Tuesday, March 17, 2015: Washington Post editor Steven Levingston’s new paperback, Little Demon in the City of Light: A True Story of Murder and Mesmerism in Belle Epoque Paris, tells the largely forgotten story of young Gabrielle Bompard. Accused of murdering a wealthy Frenchman, Bompard claimed that she was under hypnosis. Her trial was one of the most hotly debated cases in Paris at the turn of the 20th century. Then, a little something to mark St. Patrick’s Day. In 1962, musician Paddy Moloney founded a traditional Irish music group called The Chieftains. Now, this Grammy-winning ensemble has produced 40 albums and is responsible for sharing Irish music with the world. Moloney talked with Bob three years ago, when The Chieftains marked their 50th anniversary with the release of a CD titled Voice of Ages, a collaboration with Bon Iver, The Decemberists, the Punch Brothers and many other contemporary musicians.
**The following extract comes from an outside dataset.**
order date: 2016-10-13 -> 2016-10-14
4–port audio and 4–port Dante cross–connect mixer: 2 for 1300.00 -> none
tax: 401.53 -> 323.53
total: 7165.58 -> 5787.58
Wednesday, March 18, 2015: Mary Louise Kelly has spent the last two decades as a producer, host and correspondent for NPR and the BBC. In 2004, she launched NPR’s intelligence beat, which covered wars and terrorism, and included reporting trips to The Pentagon, CIA headquarters and warzones. Now she has drawn on all of that real-world knowledge to become a novelist. Her brand new book is a thriller and a medical mystery story titled The Bullet. Bob also talked with Kelly in 2013 about her debut novel…Anonymous Sources.
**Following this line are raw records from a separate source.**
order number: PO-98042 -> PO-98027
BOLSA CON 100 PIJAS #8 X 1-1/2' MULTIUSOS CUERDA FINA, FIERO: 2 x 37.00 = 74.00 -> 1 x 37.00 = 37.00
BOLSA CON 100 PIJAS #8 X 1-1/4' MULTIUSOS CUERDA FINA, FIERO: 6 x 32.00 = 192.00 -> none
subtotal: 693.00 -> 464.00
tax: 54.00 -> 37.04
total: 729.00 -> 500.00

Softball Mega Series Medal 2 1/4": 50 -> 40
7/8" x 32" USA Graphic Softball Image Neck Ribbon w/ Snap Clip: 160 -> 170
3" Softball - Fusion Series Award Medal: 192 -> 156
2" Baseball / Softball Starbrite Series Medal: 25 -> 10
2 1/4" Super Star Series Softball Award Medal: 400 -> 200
Thursday, March 19, 2015: Bob talks with Philip Roth who claims that his two closest friends are “sheer playfulness” and “deadly seriousness.” Both are routinely found in his writing from his first novella,Goodbye, Columbus (1959), to his best-known work Portnoy’s Complaint (1969), to his more recent ‘American Trilogy’ which includes the books American Pastoral, I Married a Communist and The Human Stain. In 2008, Roth was here to discuss his career and his 29th book titled Indignation. It’s set during the second year of the Korean War and the narrator is Marcus Messner, a 19-year-old son of a Newark kosher butcher. Today is Roth’s 82 birthday. It’s also the anniversary of the US-led invasion of Iraq – that war started on March 19, 2003 – with shock and awe broadcast live on television around the world.
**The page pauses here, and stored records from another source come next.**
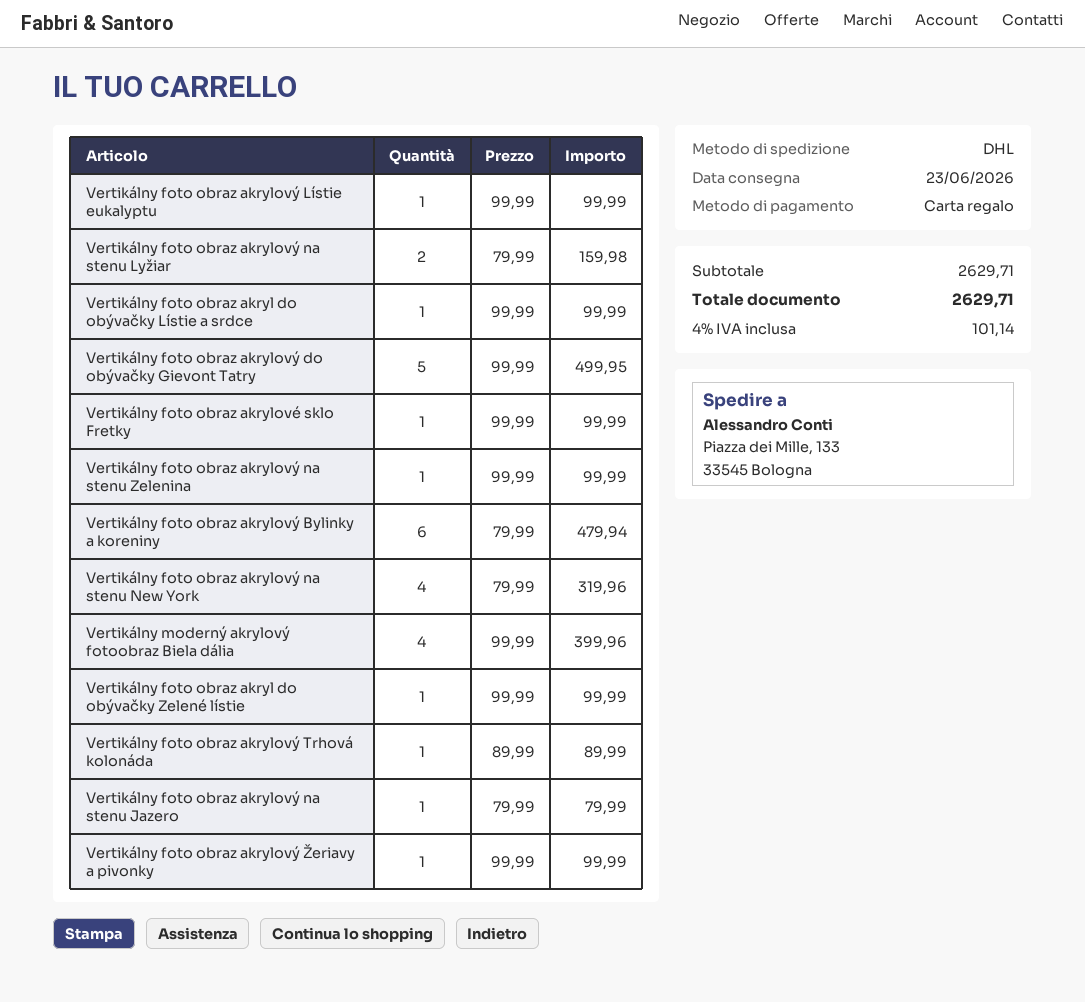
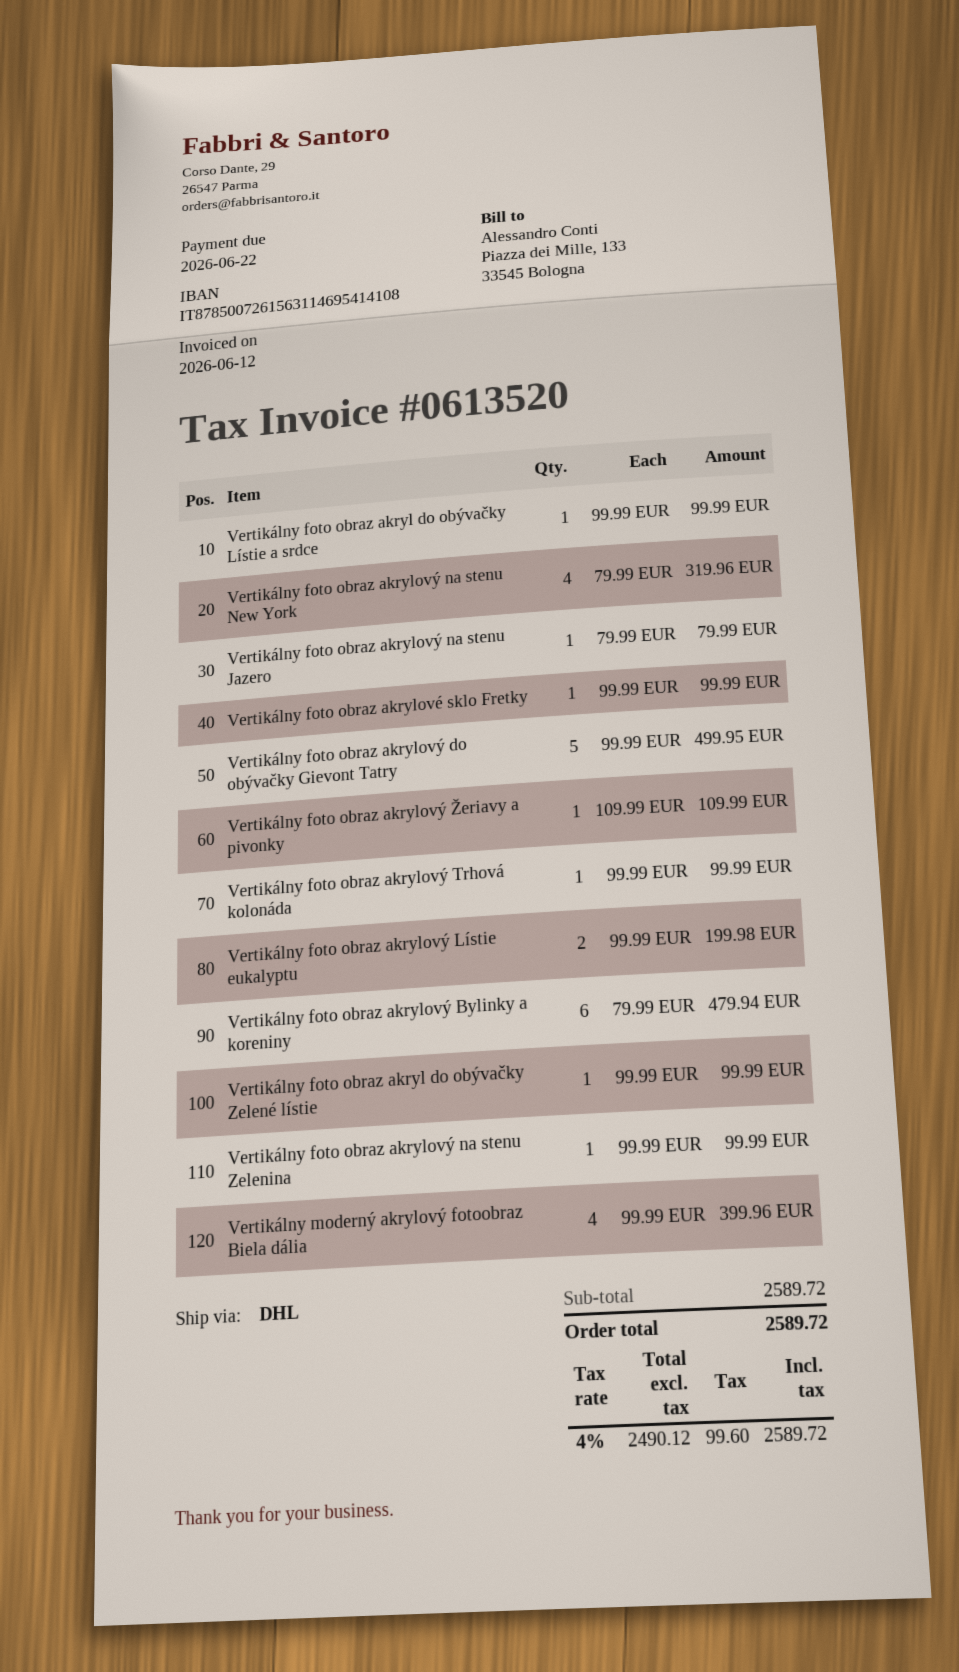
Vertikálny foto obraz akrylový Lístie eukalyptu: 1 x 99.99 = 99.99 -> 2 x 99.99 = 199.98
Vertikálny foto obraz akrylový na stenu Lyžiar: 2 x 79.99 = 159.98 -> none
Vertikálny foto obraz akrylový Trhová kolonáda: 1 x 89.99 = 89.99 -> 1 x 99.99 = 99.99
Vertikálny foto obraz akrylový Žeriavy a pivonky: 1 x 99.99 = 99.99 -> 1 x 109.99 = 109.99
subtotal: 2629.71 -> 2589.72
tax: 4% = 101.14 -> 4% = 99.60
total: 2629.71 -> 2589.72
Friday, March 20, 2015: We go way back in the archives today for Bob’s conversation with comedy legend Carl Reiner. He created, wrote, and produced The Dick Van Dyke Show and collaborated with Mel Brooks on The 2000 Year old Man. Reiner is not quite that old, but today is his 93rd birthday. He discussed his life and career and his book titled NNNNN: A Novel. Today is also Spike Lee’s birthday. He has made feature films and documentaries about race relations, urban crime, poverty and political issues. And he doesn’t just let his movies speak for themselves. Bob talks with the New York Knicks superfan about his film career, from She’s Gotta Have It to Do the Right Thing to When the Levees Broke. Lee was here in 2008 to discuss his World War Two drama titled Miracle at St. Anna.